I learned how these tricks were done, but I couldn't really do them myself. I wanted to make a CPU to embody what I'd learned, but every path towards this goal felt either trivial or tedious. I could program it all into a FPGA, but this felt just like weirder programming. I could hand wire relays into flip-flops and half adders, but that would take forever. I could wire together a bunch of store-bought ALUs and registers, but that felt like assembling really complicated LEGOs. So I put the project on the shelf for a long time.
Simplicity
The project popped back into my mind a while ago with a twist. Even toy CPUs usually have instruction decoding, data path switching, an ALU, etc. But these toys are simplified models of production CPUs, and production CPUs need to be efficient, performant, and practical.
My CPU wouldn't need to be efficient, performant, or particularly practical. I'd just want it to compute the Fibonacci sequence in under a day or so. This opened up the enormous space of less-than-practical designs.
Any Turing-complete computer architecture can be reduced to any other via software rewriting. So long as the transformation wouldn't make a Fibonacci program completely infeasible, any would work. I didn't want to do a lot of wiring, so I wanted one I could build from very few electronic parts.
One instruction to rule them all
A dazzling variety of Turing-complete abstract machines have only one instruction type. These are appropriately named one instruction set computers (OISCs). Much of production CPUs hardware exists to switch the behavior of the processor when different types of instructions are read. With only one instruction type, I could avoid needing any hardware for this.

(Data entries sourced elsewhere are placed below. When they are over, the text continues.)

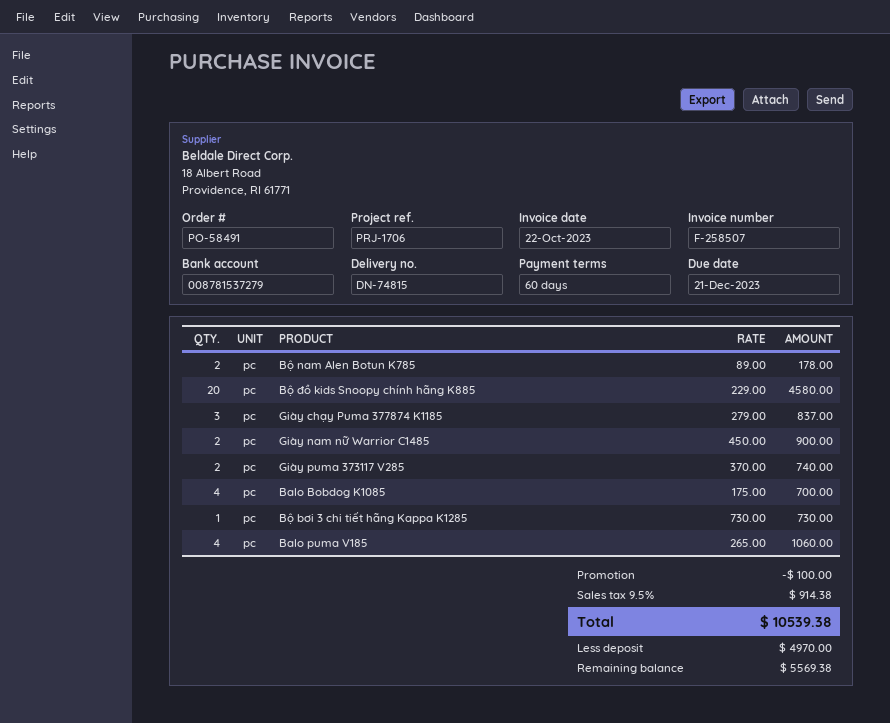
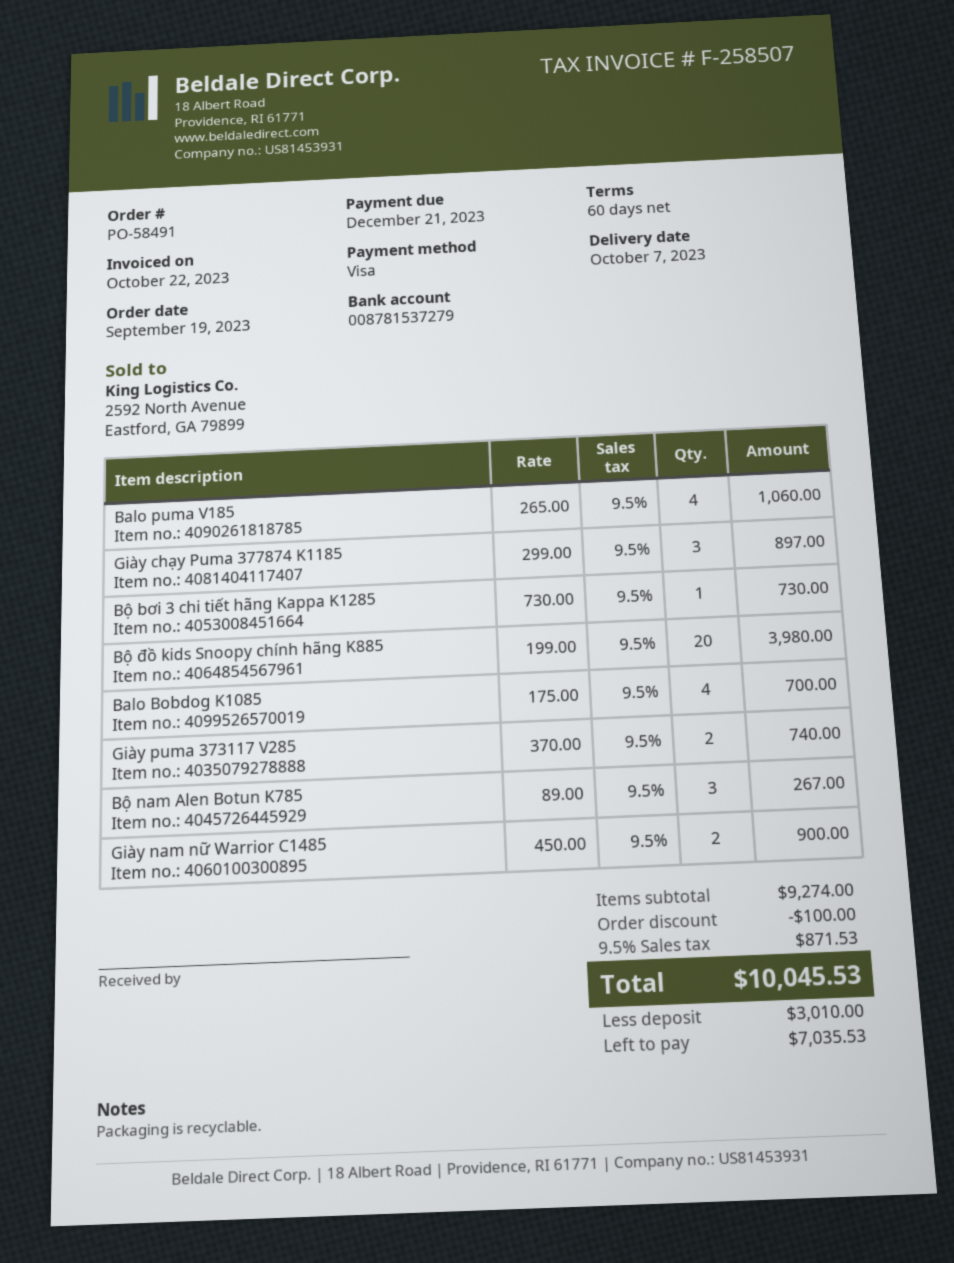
Bộ nam Alen Botun K785: 2 x 89.00 = 178.00 -> 3 x 89.00 = 267.00
Bộ đồ kids Snoopy chính hãng K885: 20 x 229.00 = 4580.00 -> 20 x 199.00 = 3980.00
Giày chạy Puma 377874 K1185: 3 x 279.00 = 837.00 -> 3 x 299.00 = 897.00
tax: 9.5% = 914.38 -> 9.5% = 871.53
total: 10539.38 -> 10045.53
deposit: 4970.00 -> 3010.00
balance: 5569.38 -> 7035.53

SUBLEQ (subtract and branch if result <= 0) is probably the most famous OISC. I explored it thoroughly, but implementing it seemed hardly any easier than a normal CPU. SUBLEQ requires an ALU for subtraction with a status bit for the comparison. The CPU would also need to do have different behavior depending on the value of the status bit.

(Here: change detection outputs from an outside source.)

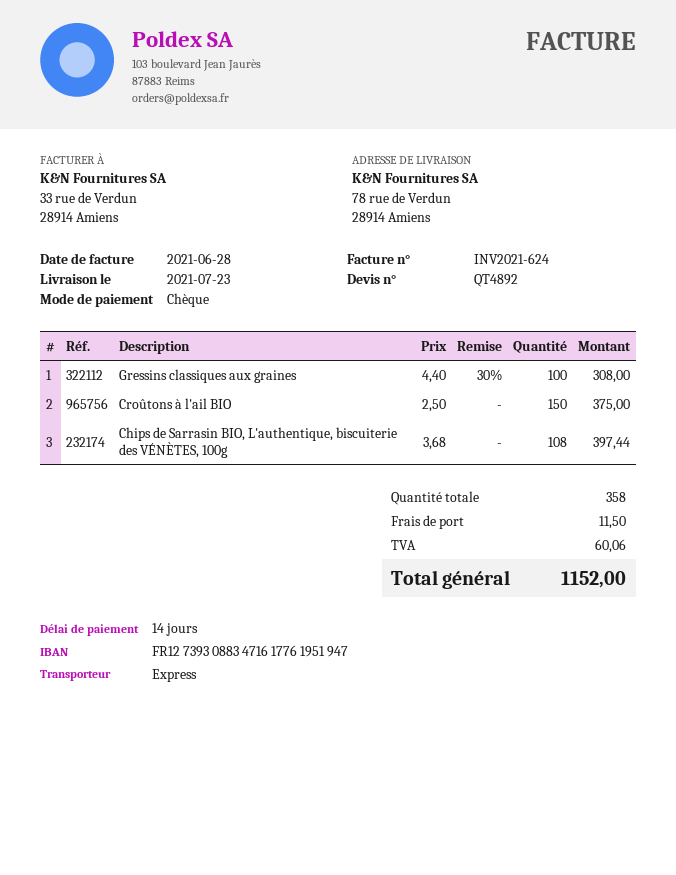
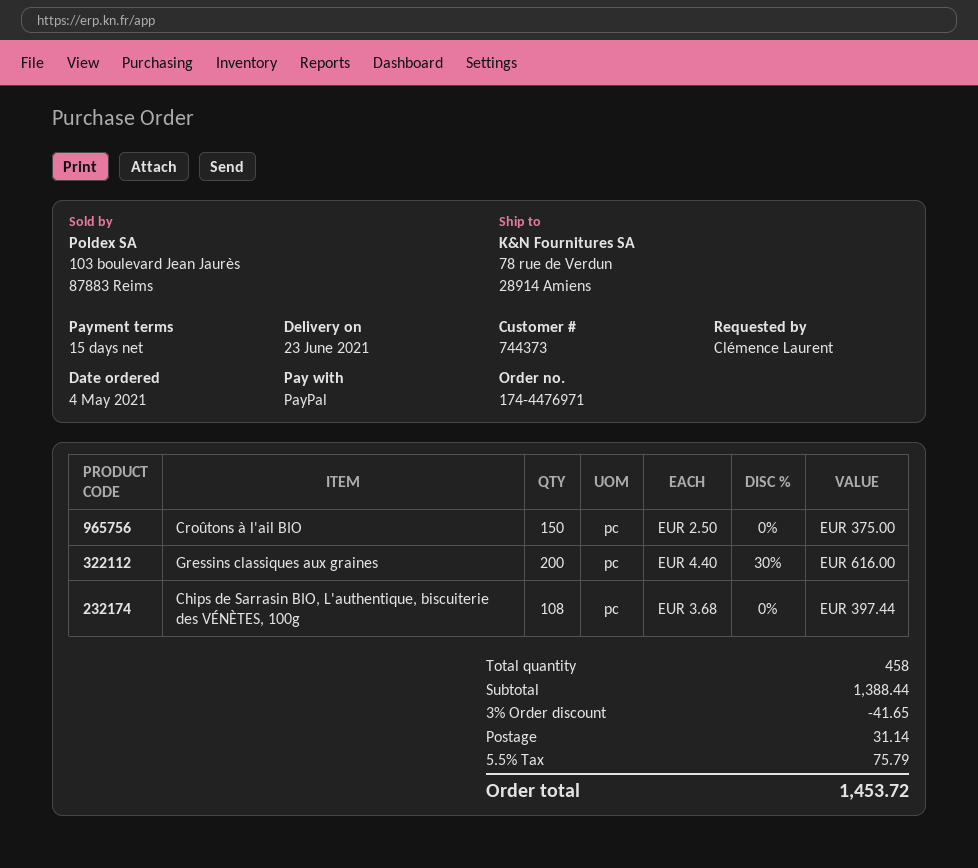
delivery date: 2021-07-23 -> 2021-06-23
payment terms: 14 days -> 15 days
payment method: cheque -> PayPal
Gressins classiques aux graines: 100 x 4.40 - 30% = 308.00 -> 200 x 4.40 - 30% = 616.00
total quantity: 358 -> 458
discount: none -> 3% = 41.65
shipping: 11.50 -> 31.14
tax: 60.06 -> 75.79
total: 1152.00 -> 1453.72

I consulted various lists of OISCs until I found the perfect one: byte-byte-jump. Any CPU must, at the very least, accept input and deliver output. This instruction requires little else.
Byte-byte-jump takes three addresses as arguments: source, destination, and jump. It reads a byte from the source address, writes it to the destination address, and changes the instruction pointer to the jump address.

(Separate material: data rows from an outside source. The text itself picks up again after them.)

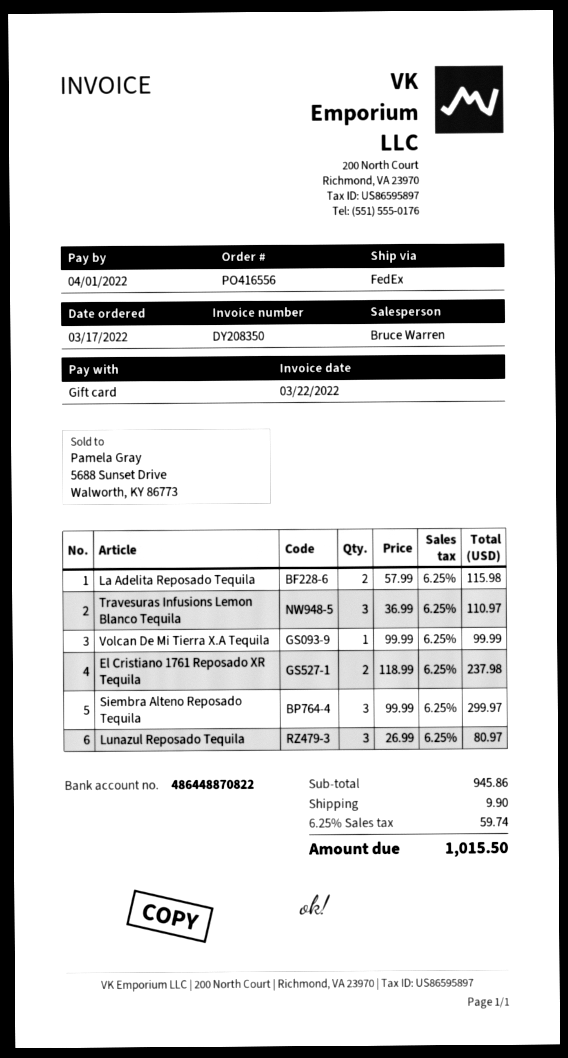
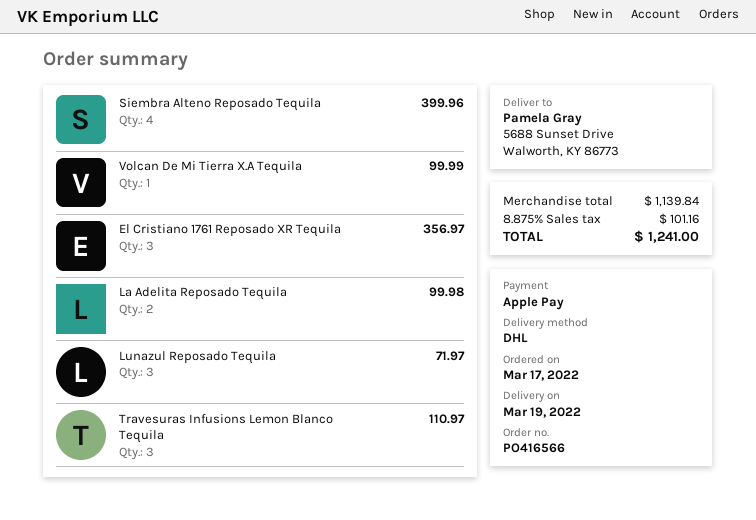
order number: PO416556 -> PO416566
payment method: gift card -> Apple Pay
shipping method: FedEx -> DHL
La Adelita Reposado Tequila: 2 for 115.98 -> 2 for 99.98
El Cristiano 1761 Reposado XR Tequila: 2 for 237.98 -> 3 for 356.97
Siembra Alteno Reposado Tequila: 3 for 299.97 -> 4 for 399.96
Lunazul Reposado Tequila: 3 for 80.97 -> 3 for 71.97
subtotal: 945.86 -> 1139.84
shipping: 9.90 -> none
tax: 6.25% = 59.74 -> 8.875% = 101.16
total: 1015.50 -> 1241.00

Can't add, doesn't even try
It seemed a bit magical to me that such a simple operation could implement arithmetic, comparison, and conditional branching. As with all magic tricks, it's a bit less impressive once you know how.
Tables. A program can perform any arithmetic operation by including a table from all possible inputs to the corresponding output. Production programs use lookup tables for DES S-boxes, hash functions, etc. This is no different, except that usually lookup tables make a program more efficient. Here they make a program possible.
Self-modifying code allows byte-byte-jump to perform table lookups. Say a program includes a byte-byte-jump with the table as the source address. At runtime, before the instruction executes, the program can use another byte-byte-jump to overwrite the low byte of the source address (in the program itself) with the table index. When the modified instruction later runs, it then reads from the correct location inside the table. Overwriting the jump address in this fashion yields conditional branching.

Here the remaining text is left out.